Structured diff data:

#####

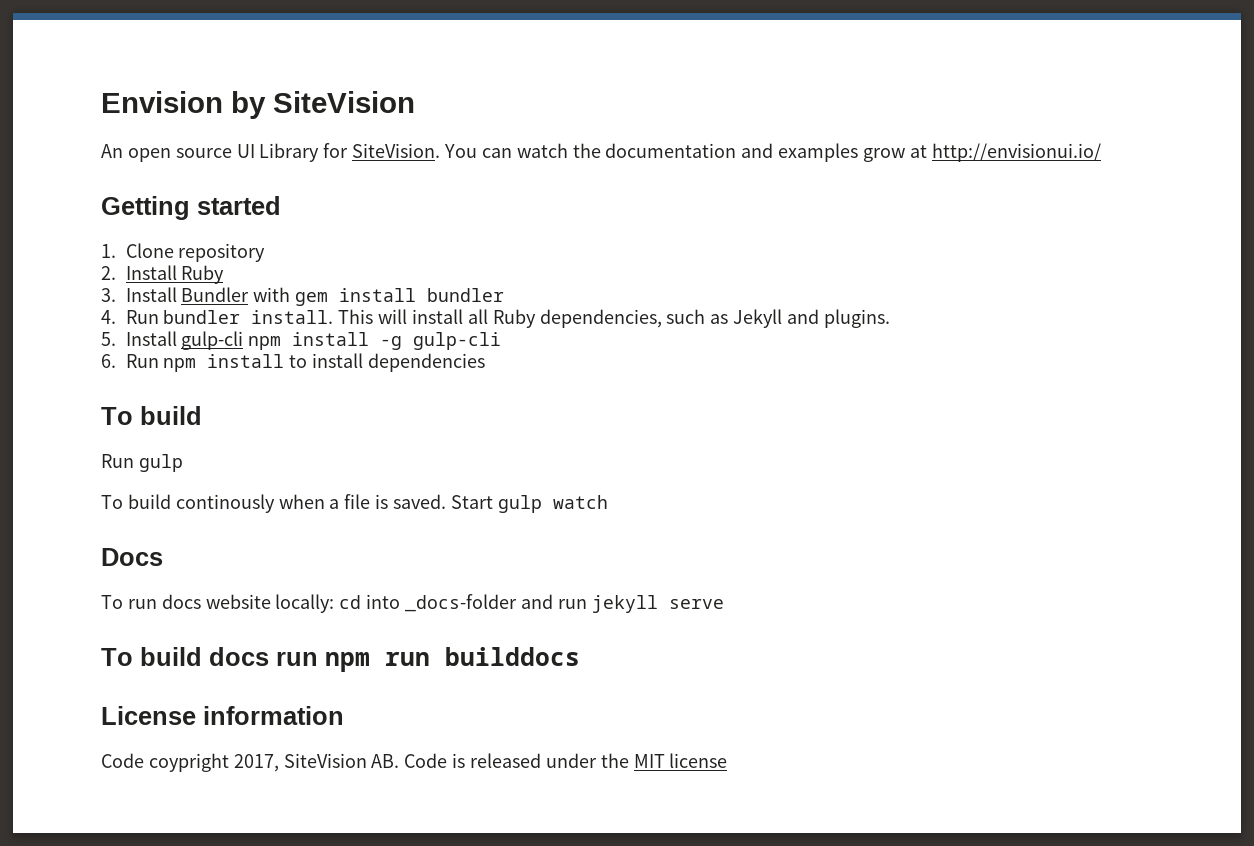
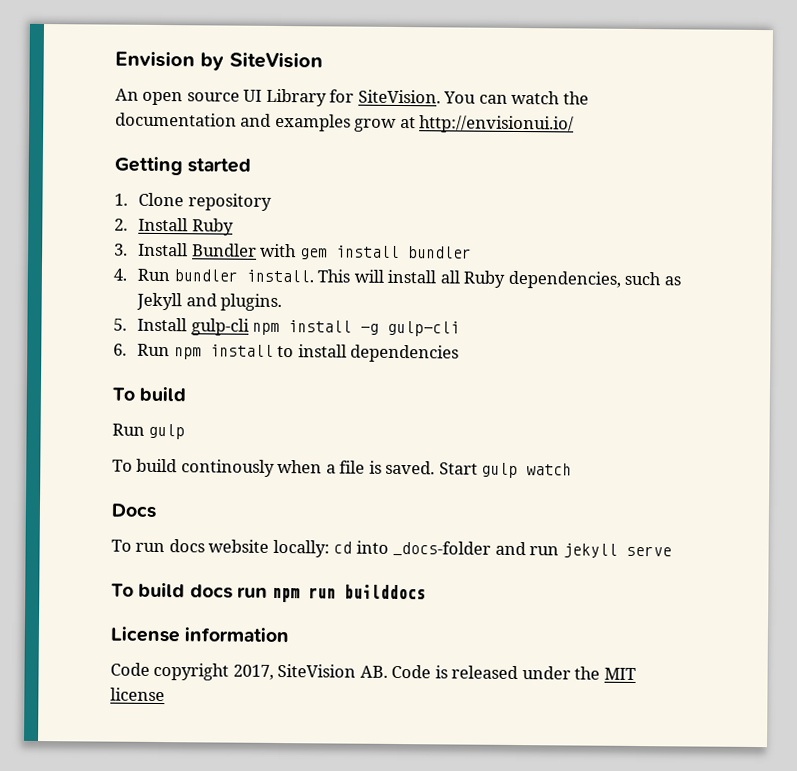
- Code coypright 2017, SiteVision AB. Code is released under the MIT license
+ Code copyright 2017, SiteVision AB. Code is released under the MIT license

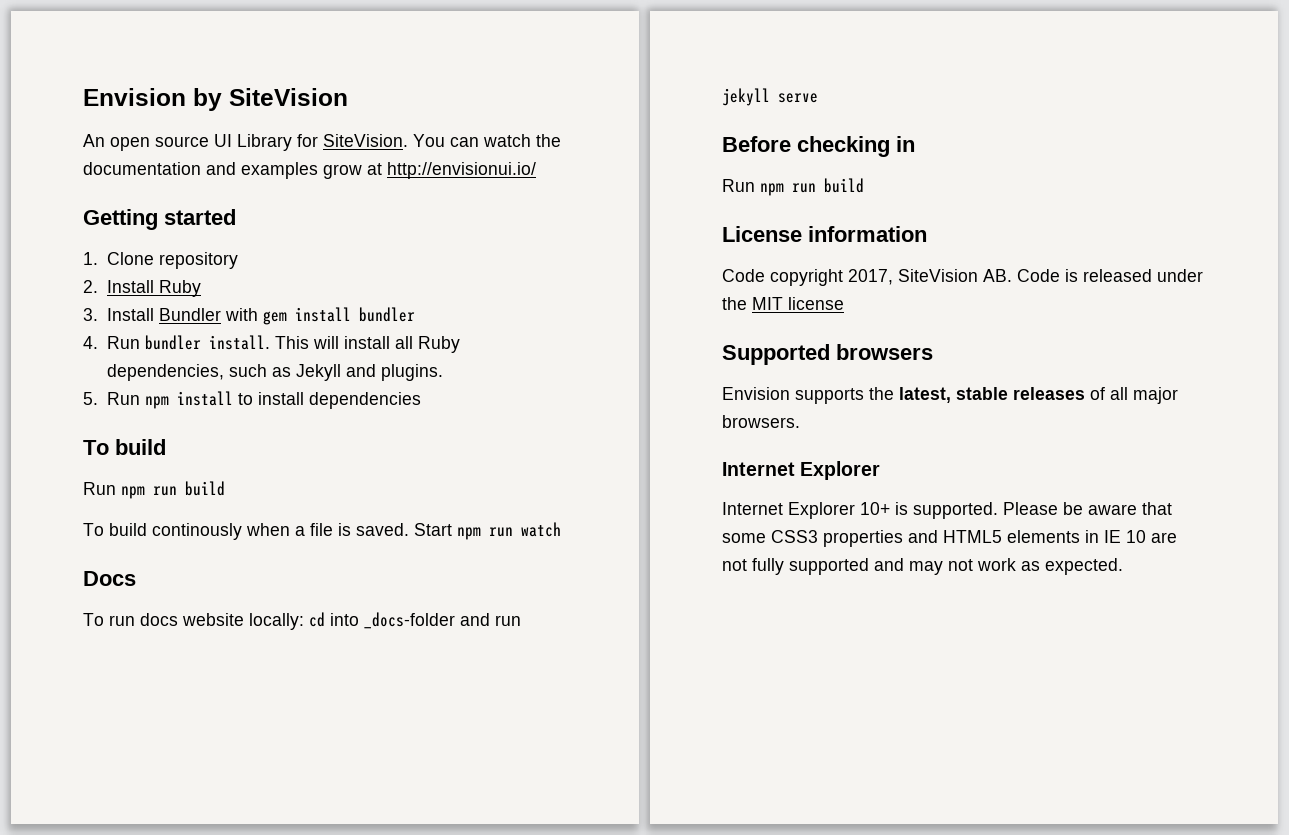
- 5. Install gulp-cli npm install -g gulp-cli
- 6. Run npm install to install dependencies
+ 5. Run npm install to install dependencies
  To build
- Run gulp
+ Run npm run build
- Start gulp watch
+ Start npm run watch
- To build docs run npm run builddocs
+ Before checking in
+ Run npm run build
+ Supported browsers
+ Envision supports the latest, stable releases of all major browsers.
+ Internet Explorer
+ Internet Explorer 10+ is supported. Please be aware that some CSS3 properties and HTML5 elements in IE 10 are not fully supported and may not work as expected.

#####

§ **ASSIGNMENT**
Your reply should repeat the entries above exactly, leaving the pictures out.

§ **OUTPUT OF THE TASK**
- Code coypright 2017, SiteVision AB. Code is released under the MIT license
+ Code copyright 2017, SiteVision AB. Code is released under the MIT license

- 5. Install gulp-cli npm install -g gulp-cli
- 6. Run npm install to install dependencies
+ 5. Run npm install to install dependencies
  To build
- Run gulp
+ Run npm run build
- Start gulp watch
+ Start npm run watch
- To build docs run npm run builddocs
+ Before checking in
+ Run npm run build
+ Supported browsers
+ Envision supports the latest, stable releases of all major browsers.
+ Internet Explorer
+ Internet Explorer 10+ is supported. Please be aware that some CSS3 properties and HTML5 elements in IE 10 are not fully supported and may not work as expected.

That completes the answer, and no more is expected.